Piracy is not just about theft: it's about who controls the sea lanes. Legislators and enforcers are trying to regain control and steer everyone back into safe water.

In the meantime a record label has used the internet to crowd-source publicity for a new artist and rack up #1 sales in 14 countries and counting. See what happens when we all work together?

(Pic: Judex)

The cigarettes, the magazines all stacked up in the rain

People have been enjoying City Lights very much. Ta muchly -- it's nice to get nice back from the web. I've written the second part of the story. I just haven't typed it up yet.

Stephen Stratford is writing. You know he will be in the home stretch when he Twitpics bourbon or reaches for an awkward metaphor like "zebra hunting."

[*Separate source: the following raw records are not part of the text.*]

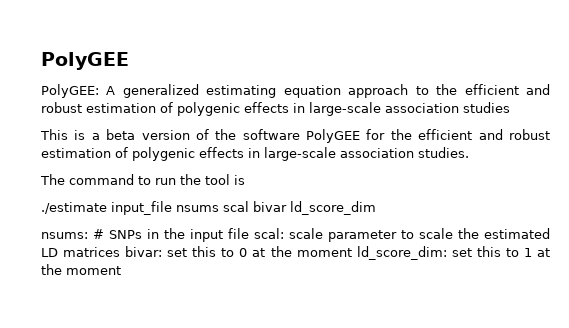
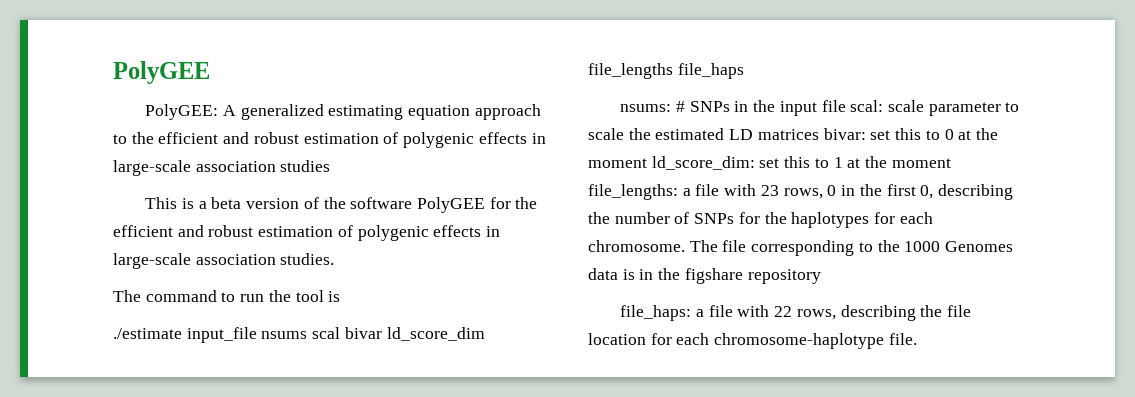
- ./estimate input_file nsums scal bivar ld_score_dim
+ ./estimate input_file nsums scal bivar ld_score_dim file_lengths file_haps
- nsums: # SNPs in the input file scal: scale parameter to scale the estimated LD matrices bivar: set this to 0 at the moment ld_score_dim: set this to 1 at the moment
+ nsums: # SNPs in the input file scal: scale parameter to scale the estimated LD matrices bivar: set this to 0 at the moment ld_score_dim: set this to 1 at the moment file_lengths: a file with 23 rows, 0 in the first 0, describing the number of SNPs for the haplotypes for each chromosome. The file corresponding to the 1000 Genomes data is in the figshare repository
+ file_haps: a file with 22 rows, describing the file location for each chromosome-haplotype file.

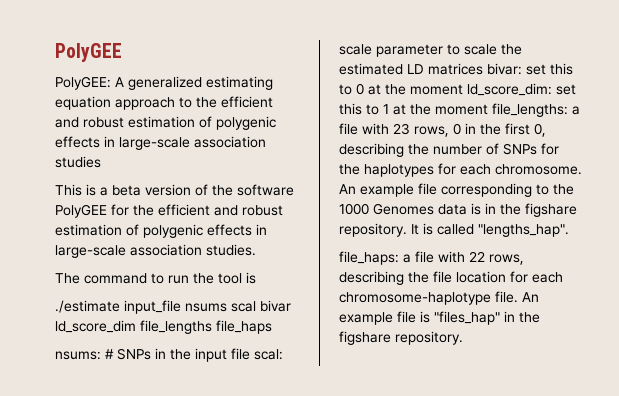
- The file corresponding to the 1000 Genomes data is in the figshare repository
+ An example file corresponding to the 1000 Genomes data is in the figshare repository. It is called "lengths_hap".
+ An example file is "files_hap" in the figshare repository.

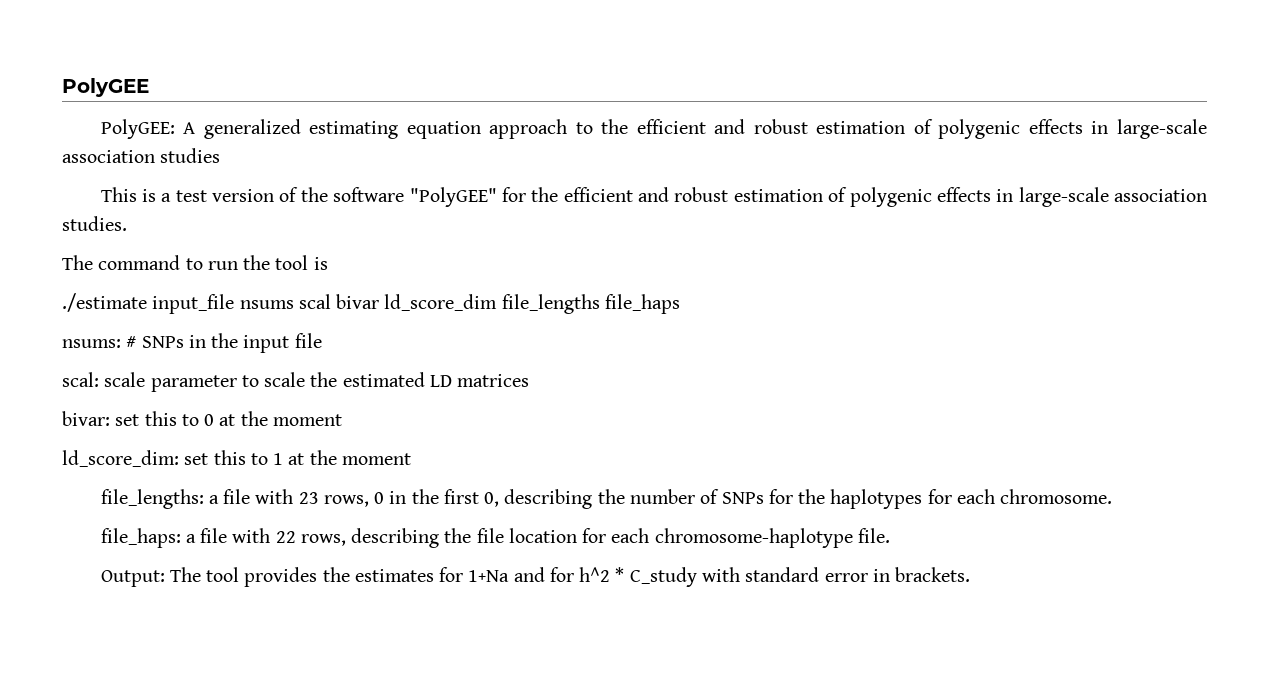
- This is a beta version of the software PolyGEE for the efficient and robust estimation of polygenic effects in large-scale association studies.
+ This is a test version of the software "PolyGEE" for the efficient and robust estimation of polygenic effects in large-scale association studies.
- nsums: # SNPs in the input file scal: scale parameter to scale the estimated LD matrices bivar: set this to 0 at the moment ld_score_dim: set this to 1 at the moment file_lengths: a file with 23 rows, 0 in the first 0, describing the number of SNPs for the haplotypes for each chromosome. An example file corresponding to the 1000 Genomes data is in the figshare repository. It is called "lengths_hap".
+ nsums: # SNPs in the input file
+ scal: scale parameter to scale the estimated LD matrices
+ bivar: set this to 0 at the moment
+ ld_score_dim: set this to 1 at the moment
+ file_lengths: a file with 23 rows, 0 in the first 0, describing the number of SNPs for the haplotypes for each chromosome.
- file_haps: a file with 22 rows, describing the file location for each chromosome-haplotype file. An example file is "files_hap" in the figshare repository.
+ file_haps: a file with 22 rows, describing the file location for each chromosome-haplotype file.
+ Output: The tool provides the estimates for 1+Na and for h^2 * C_study with standard error in brackets.

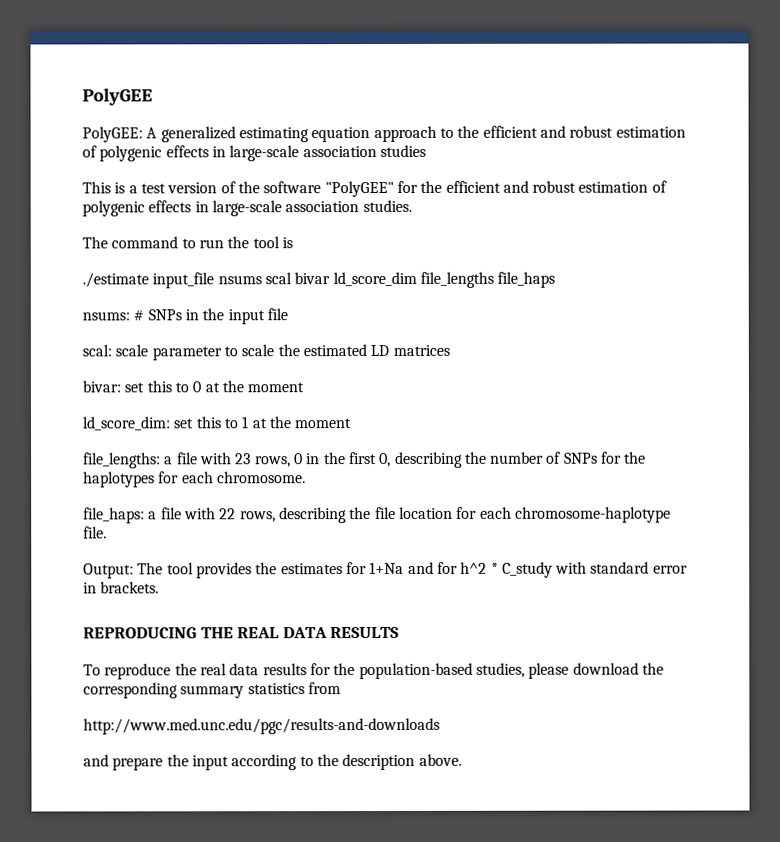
+ REPRODUCING THE REAL DATA RESULTS
+ To reproduce the real data results for the population-based studies, please download the corresponding summary statistics from
+ http://www.med.unc.edu/pgc/results-and-downloads
+ and prepare the input according to the description above.

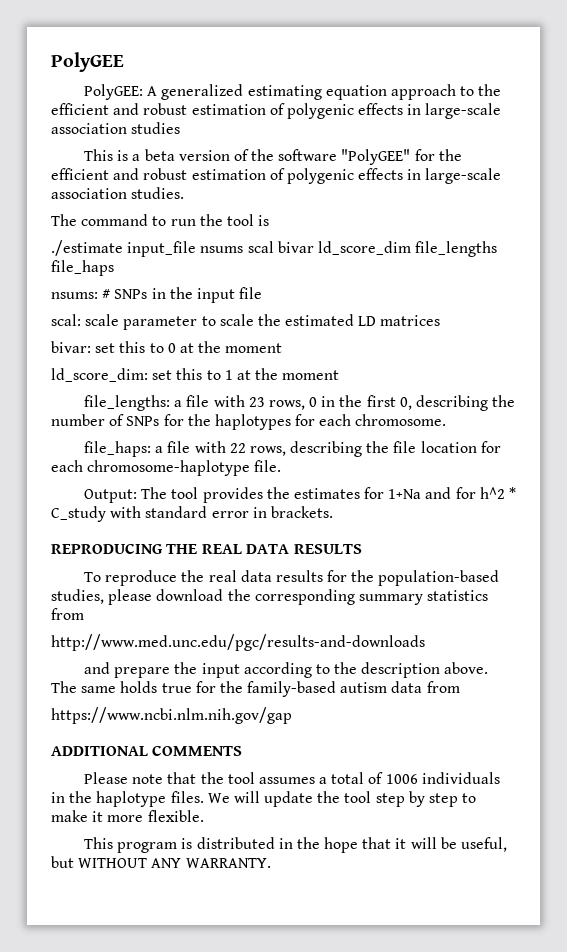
- This is a test version of the software "PolyGEE" for the efficient and robust estimation of polygenic effects in large-scale association studies.
+ This is a beta version of the software "PolyGEE" for the efficient and robust estimation of polygenic effects in large-scale association studies.
+ The same holds true for the family-based autism data from
+ https://www.ncbi.nlm.nih.gov/gap
+ ADDITIONAL COMMENTS
+ Please note that the tool assumes a total of 1006 individuals in the haplotype files. We will update the tool step by step to make it more flexible.
+ This program is distributed in the hope that it will be useful, but WITHOUT ANY WARRANTY.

In the last month I re-read Woodward and Bernstein's All The President's Men and watched the movie (yet) again. Screenwriter William Goldman is always good on the writing process:
"One of the things I love to do when I work with young writers is to disabuse them of the notion that I know what I'm doing. I don't know what I'm doing. I'm writing a script now, and as we are speaking, I am looking at my computer, tearing out my hair, thinking, well, is this horrible, or is this going to work? I don't know. Storytelling is always tricky."
I been reading many comments from authors about their mid-career anxieties -- what's the point, maybe it's all over, etc. Writers feel that every day, even the Nobel Prize winners. Writes Kevin Rabalais of Ernest Hemingway:
Once the 1930s rolled around, many critics believed he had seen his day, and by 1954, the year of the aeroplane crashes and Nobel announcement, he had become, for many, a parody. Following his suicide, Time magazine reported on the life "which led Hemingway himself not only to some mechanical, self-consciously 'Hemingway' writing, but to a self-conscious 'Hemingway' style of life". That life grew increasingly desperate after the crashes from which, writes [biographer Paul] Hendrickson, "he never really recovered in either his body or mind".
Writing is a lonely full-time job that doesn't pay very much. But the solitude of the task is balanced by the way fiction taps into and feeds the continuum. In the New York Times last year Pixar's John Lasseter summed this up in a story about Steve Jobs summing it up:
Steve Jobs and I were very close, and early on when I was making "Toy Story" we started talking and he said, "John, you know at Apple when I make computers, what is the lifespan of this product, two years, three years at the most, and then about five years, they're like a doorstop. But if you do your job right, these films can last forever."
On hiPod-rotate: Fiona Apple's Extraordinary Machine. In 2005 she explained the four-year break between her second and third albums to Rolling Stone:
"The first couple of years, I didn't have anything left in me to write about. That was a good thing, because it meant I'd done my job on the last batch of songs. I was riding a wave of independence. I wasn't trying to write; I just figured if the songs came to me, they came to me, and if not, 'Oh, well, it's been fun.'"
That's a pretty lovely way of thinking about it.